- [Material to process]:
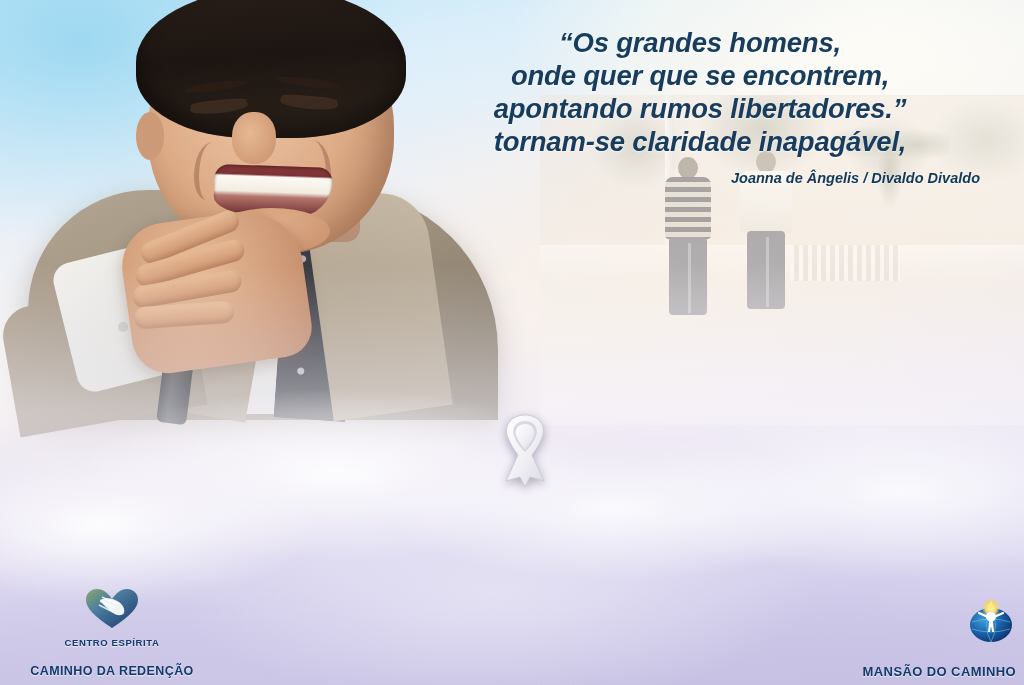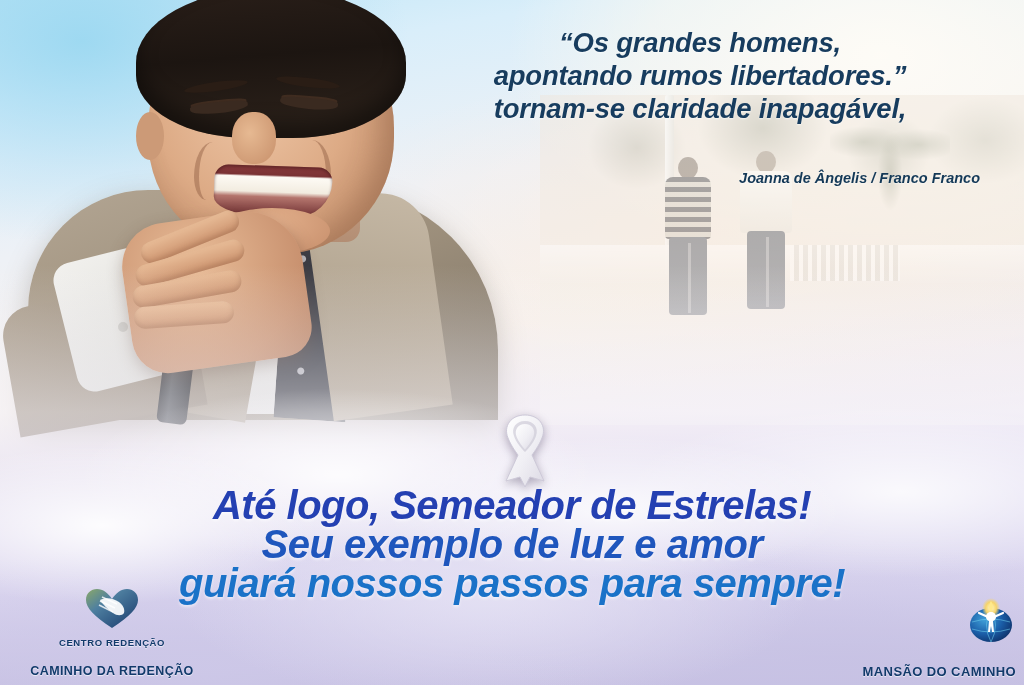--- a/index.html
+++ b/index.html
@@ -293,6 +293,7 @@
 
   <div class="quote">
     <span class="ln">“Os grandes homens,</span>
+    <span class="ln">onde quer que se encontrem,</span>
     <span class="ln">apontando rumos libertadores.”</span>
     <span class="ln">tornam-se claridade inapagável,</span>
   </div>

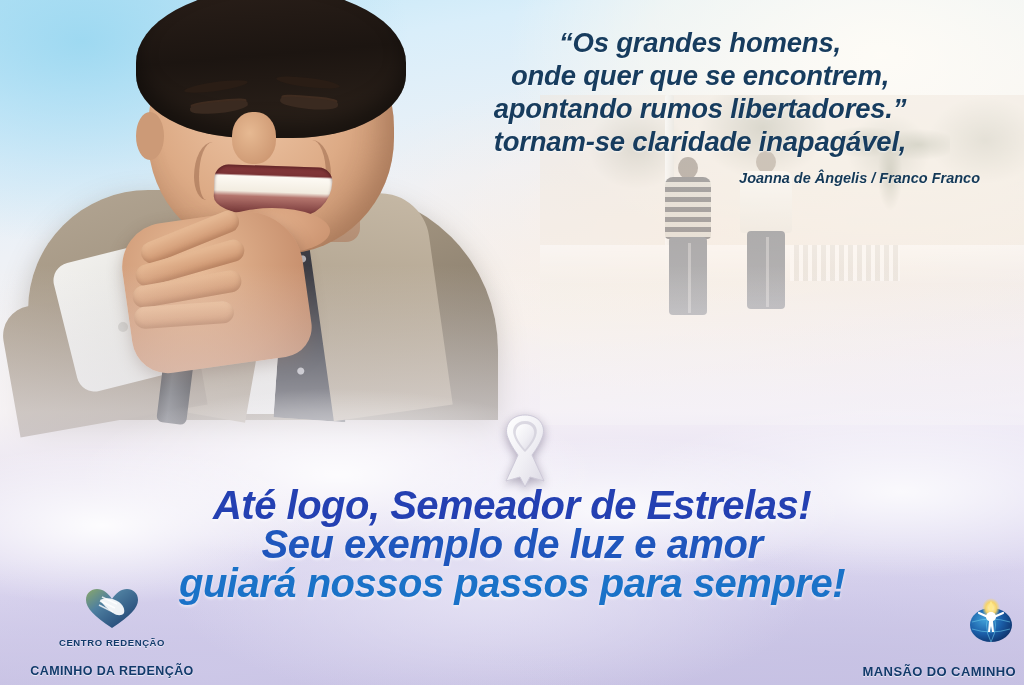--- a/index.html
+++ b/index.html
@@ -297,7 +297,7 @@
     <span class="ln">apontando rumos libertadores.”</span>
     <span class="ln">tornam-se claridade inapagável,</span>
   </div>
-  <div class="attrib">Joanna de Ângelis / Franco Franco</div>
+  <div class="attrib">Joanna de Ângelis / Divaldo Divaldo</div>
 
   <div class="ribbon">
     <svg viewBox="0 0 76 78" width="76" height="78" aria-hidden="true">

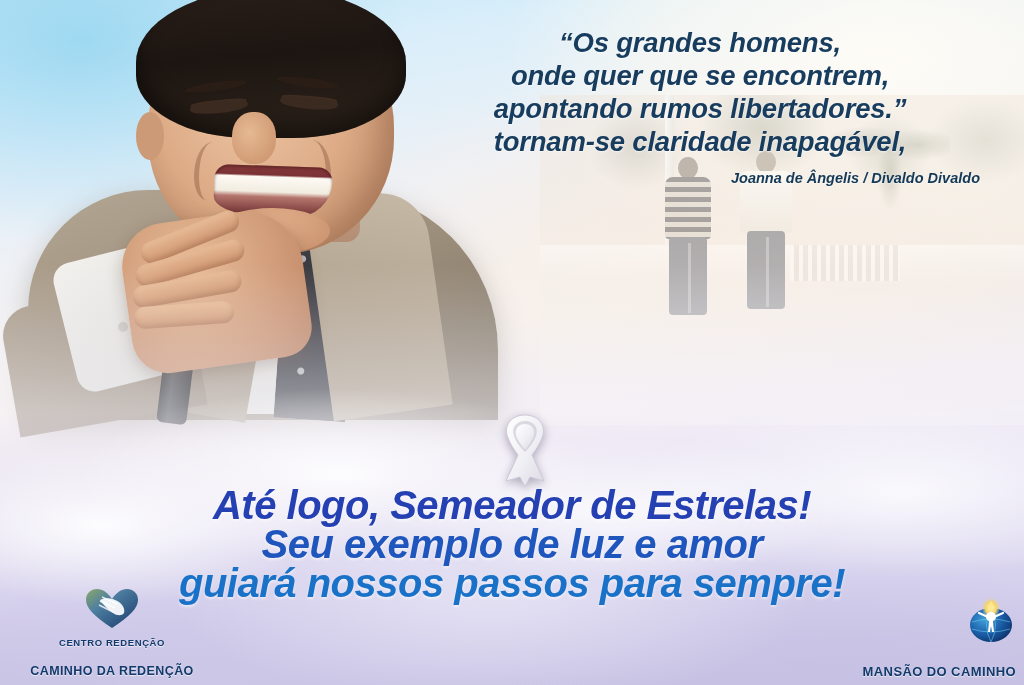--- a/index.html
+++ b/index.html
@@ -314,11 +314,6 @@
     </svg>
   </div>
 
-  <div class="headline">
-    <span class="hl hl1">Até logo, Semeador de Estrelas!</span>
-    <span class="hl hl2">Seu exemplo de luz e amor</span>
-    <span class="hl hl3">guiará nossos passos para sempre!</span>
-  </div>
 
   <div class="logo-left">
     <span class="mark">

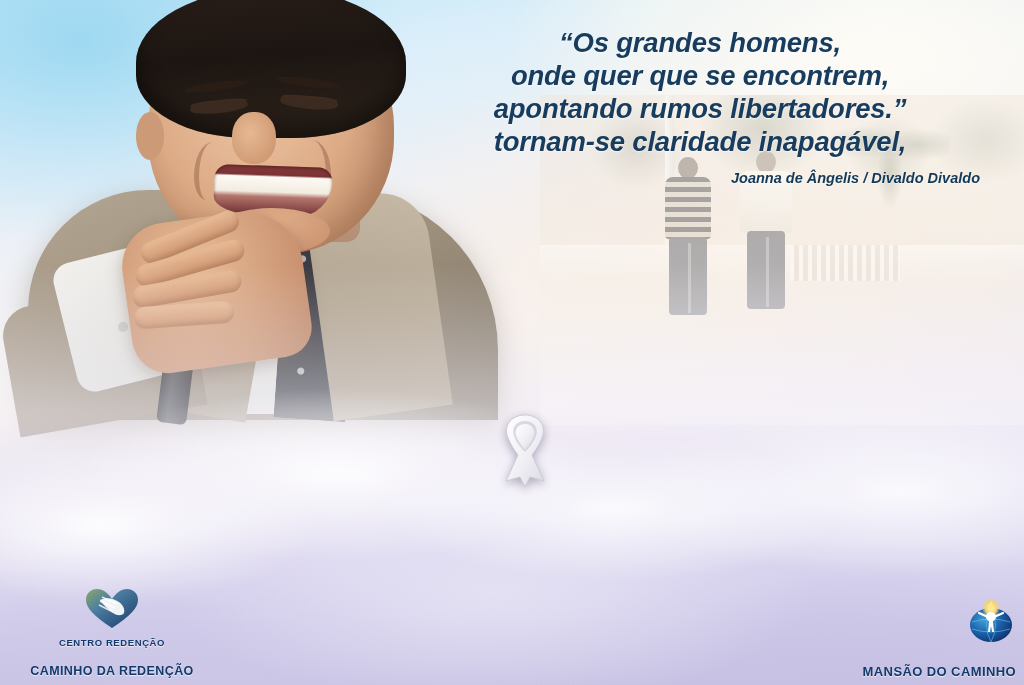--- a/index.html
+++ b/index.html
@@ -331,7 +331,7 @@
       </svg>
     </span>
     <span class="lbl">
-      <span class="small">CENTRO REDENÇÃO</span>
+      <span class="small">CENTRO ESPÍRITA</span>
       <span class="big">CAMINHO DA REDENÇÃO</span>
     </span>
   </div>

- [Problem]: A word-for-word copy of the records is needed, with no pictures carried over.

- [Written response]:
--- a/index.html
+++ b/index.html
@@ -293,6 +293,7 @@
 
   <div class="quote">
     <span class="ln">“Os grandes homens,</span>
+    <span class="ln">onde quer que se encontrem,</span>
     <span class="ln">apontando rumos libertadores.”</span>
     <span class="ln">tornam-se claridade inapagável,</span>
   </div>

--- a/index.html
+++ b/index.html
@@ -297,7 +297,7 @@
     <span class="ln">apontando rumos libertadores.”</span>
     <span class="ln">tornam-se claridade inapagável,</span>
   </div>
-  <div class="attrib">Joanna de Ângelis / Franco Franco</div>
+  <div class="attrib">Joanna de Ângelis / Divaldo Divaldo</div>
 
   <div class="ribbon">
     <svg viewBox="0 0 76 78" width="76" height="78" aria-hidden="true">

--- a/index.html
+++ b/index.html
@@ -314,11 +314,6 @@
     </svg>
   </div>
 
-  <div class="headline">
-    <span class="hl hl1">Até logo, Semeador de Estrelas!</span>
-    <span class="hl hl2">Seu exemplo de luz e amor</span>
-    <span class="hl hl3">guiará nossos passos para sempre!</span>
-  </div>
 
   <div class="logo-left">
     <span class="mark">

--- a/index.html
+++ b/index.html
@@ -331,7 +331,7 @@
       </svg>
     </span>
     <span class="lbl">
-      <span class="small">CENTRO REDENÇÃO</span>
+      <span class="small">CENTRO ESPÍRITA</span>
       <span class="big">CAMINHO DA REDENÇÃO</span>
     </span>
   </div>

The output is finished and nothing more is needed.